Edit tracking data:
-- Opening Marker --
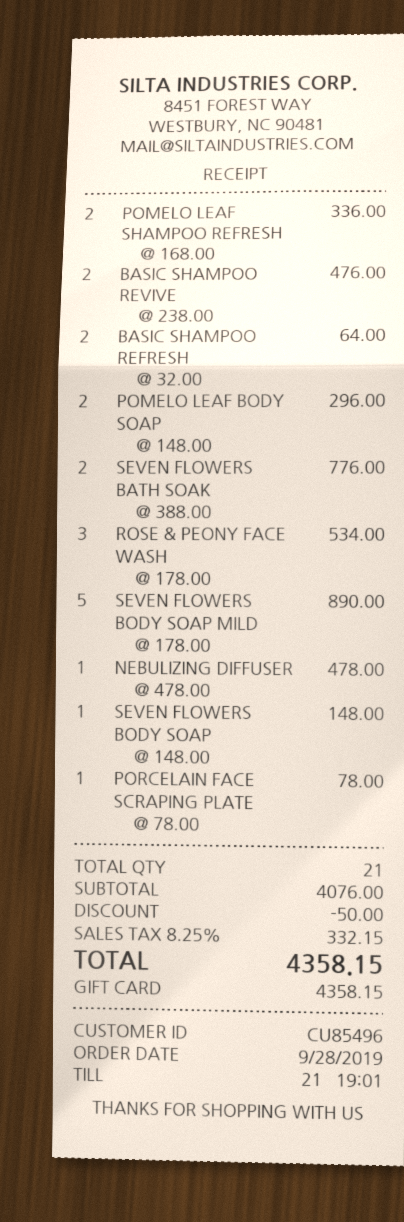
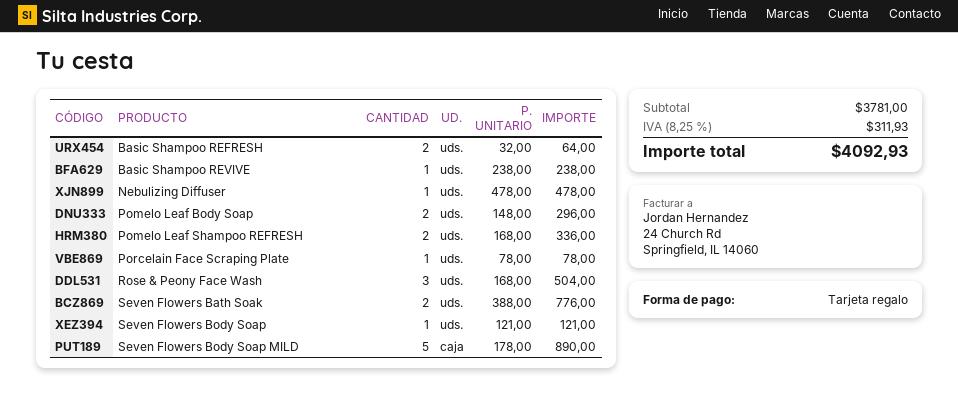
BASIC SHAMPOO REVIVE: 2 x 238.00 = 476.00 -> 1 x 238.00 = 238.00
ROSE & PEONY FACE WASH: 3 x 178.00 = 534.00 -> 3 x 168.00 = 504.00
SEVEN FLOWERS BODY SOAP: 1 x 148.00 = 148.00 -> 1 x 121.00 = 121.00
subtotal: 4076.00 -> 3781.00
discount: 50.00 -> none
tax: 8.25% = 332.15 -> 8.25% = 311.93
total: 4358.15 -> 4092.93

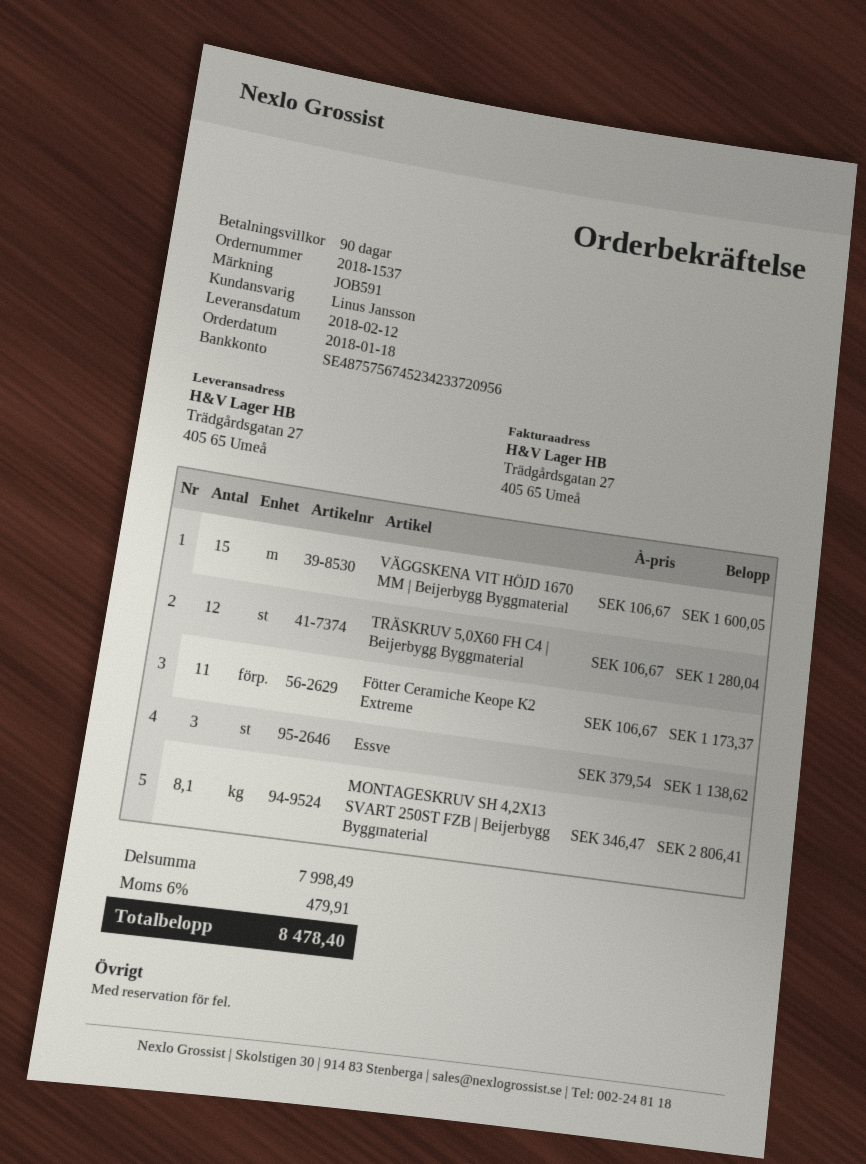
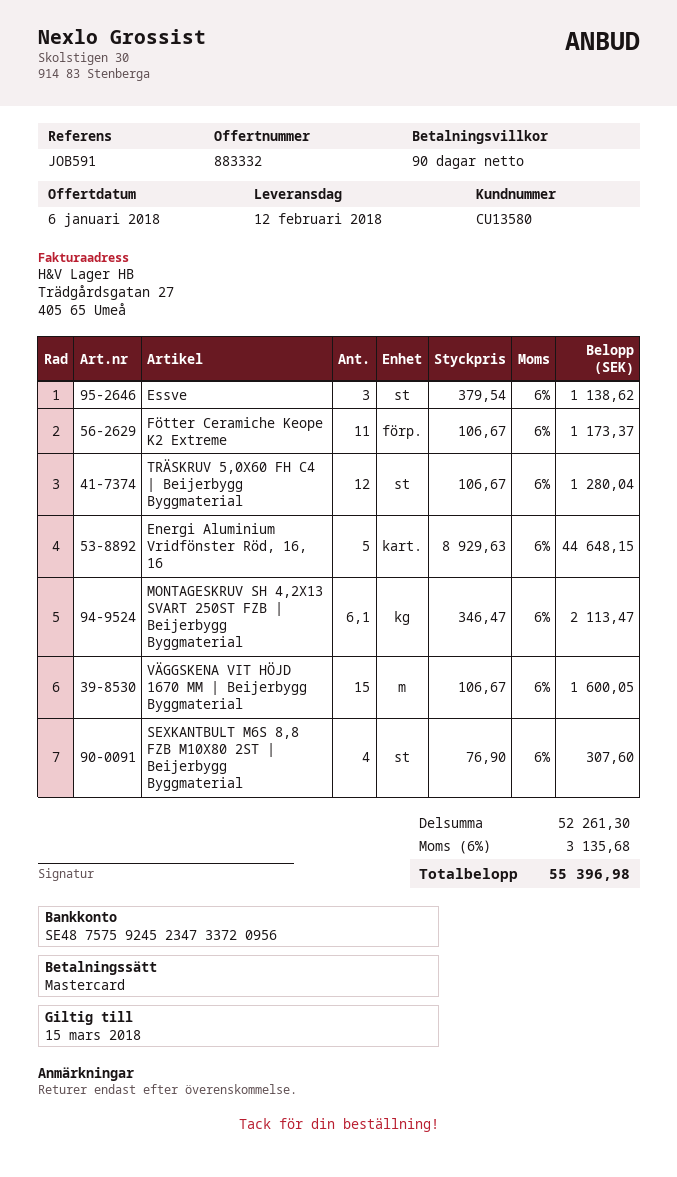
bank account: SE4875756745234233720956 -> SE4875759245234733720956
MONTAGESKRUV SH 4,2X13 SVART 250ST FZB | Beijerbygg Byggmaterial: 8.1 x 346.47 = 2806.41 -> 6.1 x 346.47 = 2113.47
Energi Aluminium Vridfönster Röd, 16, 16: none -> 5 x 8929.63 = 44648.15
SEXKANTBULT M6S 8,8 FZB M10X80 2ST | Beijerbygg Byggmaterial: none -> 4 x 76.90 = 307.60
subtotal: 7998.49 -> 52261.30
tax: 6% = 479.91 -> 6% = 3135.68
total: 8478.40 -> 55396.98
-- Closing Marker --
#### TASK REQUIREMENTS:
The answer should hold the lines from the one containing "Energi Aluminium Vridfönster" through the end of the entries above, set down exactly, with both ends included.

#### RESULT OF THE TASK:
Energi Aluminium Vridfönster Röd, 16, 16: none -> 5 x 8929.63 = 44648.15
SEXKANTBULT M6S 8,8 FZB M10X80 2ST | Beijerbygg Byggmaterial: none -> 4 x 76.90 = 307.60
subtotal: 7998.49 -> 52261.30
tax: 6% = 479.91 -> 6% = 3135.68
total: 8478.40 -> 55396.98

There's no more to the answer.